How do I evaluate a model?

The short answer is to keep an independent test set for your final model – this has to be data that your model hasn’t seen before.

However, it all depends on your goal & approach.

Scenario 1:

  • Just train a simple model.

Split the dataset into a separate test and training set. Train the model on the former, evaluate the model on the latter (by “evaluate” I mean calculating performance metrics such as the error, precision, recall, ROC auc, etc.)

Scenario 2:

  • Train a model and tune (optimize) its hyperparameters.

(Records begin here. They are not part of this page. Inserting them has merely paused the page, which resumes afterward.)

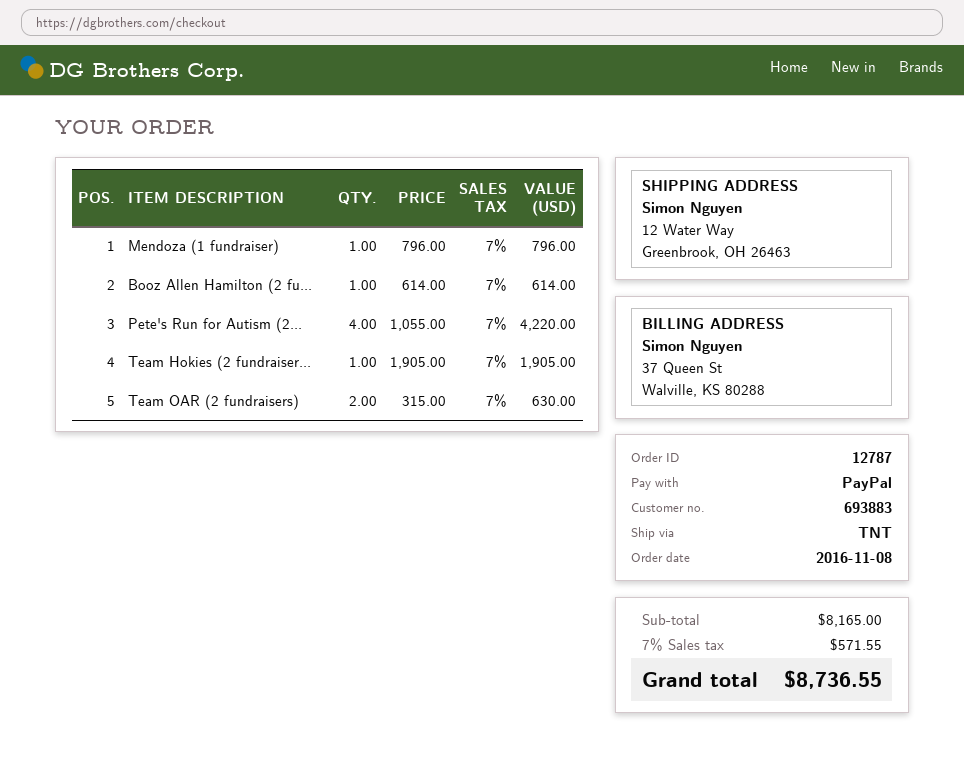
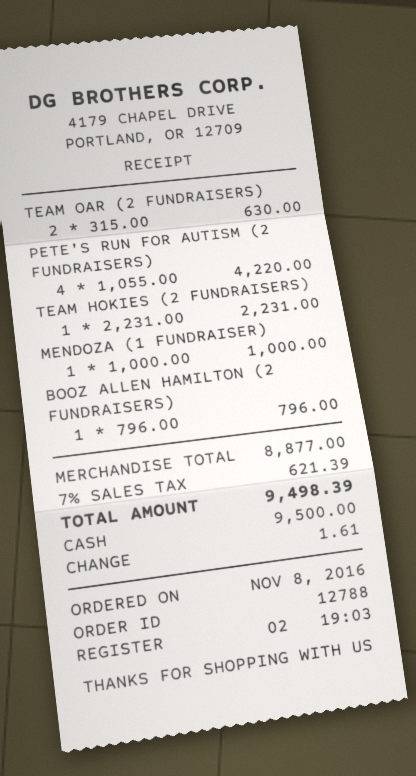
order number: 12787 -> 12788
payment method: PayPal -> cash
Mendoza (1 fundraiser): 1 x 796.00 = 796.00 -> 1 x 1000.00 = 1000.00
Booz Allen Hamilton (2 fu...: 1 x 614.00 = 614.00 -> 1 x 796.00 = 796.00
Team Hokies (2 fundraiser...: 1 x 1905.00 = 1905.00 -> 1 x 2231.00 = 2231.00
subtotal: 8165.00 -> 8877.00
tax: 7% = 571.55 -> 7% = 621.39
total: 8736.55 -> 9498.39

Split the dataset into a separate test and training set. Use techniques such as k-fold cross-validation on the training set to find the “optimal” set of hyperparameters for your model. If you are done with hyperparameter tuning, use the independent test set to get an unbiased estimate of its performance. Below I inserted a figure to illustrate the difference:

The first row refers to “Scenario 1”, and the 3rd row describes a more “classic” approach where you further split your training data into a training subset and a validation set. Then, you train your model on the training subset and evaluate in on the validation set to optimize its hyperparameters, for example. Eventually, you test it on the independent test set. The fourth row describes the “superior” (more unbiased) approach using k-fold cross-validation as described in “Scenario 2.”

Also, let me attach an overview of k-fold cross validation in case you are not familiar with it, yet:

(Here: E = prediction error, but you can also substitute it by precision, recall, f1-score, ROC auc or whatever metric you prefer for the given task.)

Scenario 3:

  • Build different models and compare different algorithms (e.g., SVM vs. logistic regression vs. Random Forests, etc.).

Here, we’d want to use nested cross-validation. In nested cross-validation, we have an outer k-fold cross-validation loop to split the data into training and test folds, and an inner loop is used to select the model via k-fold cross-validation on the training fold. After model selection, the test fold is then used to evaluate the model performance. After we have identified our “favorite” algorithm, we can follow-up with a “regular” k-fold cross-validation approach (on the complete training set) to find its “optimal” hyperparameters and evaluate it on the independent test set. Let’s consider a logistic regression model to make this clearer: Using nested cross-validation you will train m different logistic regression models, 1 for each of the m outer folds, and the inner folds are used to optimize the hyperparameters of each model (e.g., using gridsearch in combination with k-fold cross-validation. If your model is stable, these m models should all have the same hyperparameter values, and you report the average performance of this model based on the outer test folds. Then, you proceed with the next algorithm, e.g., an SVM etc.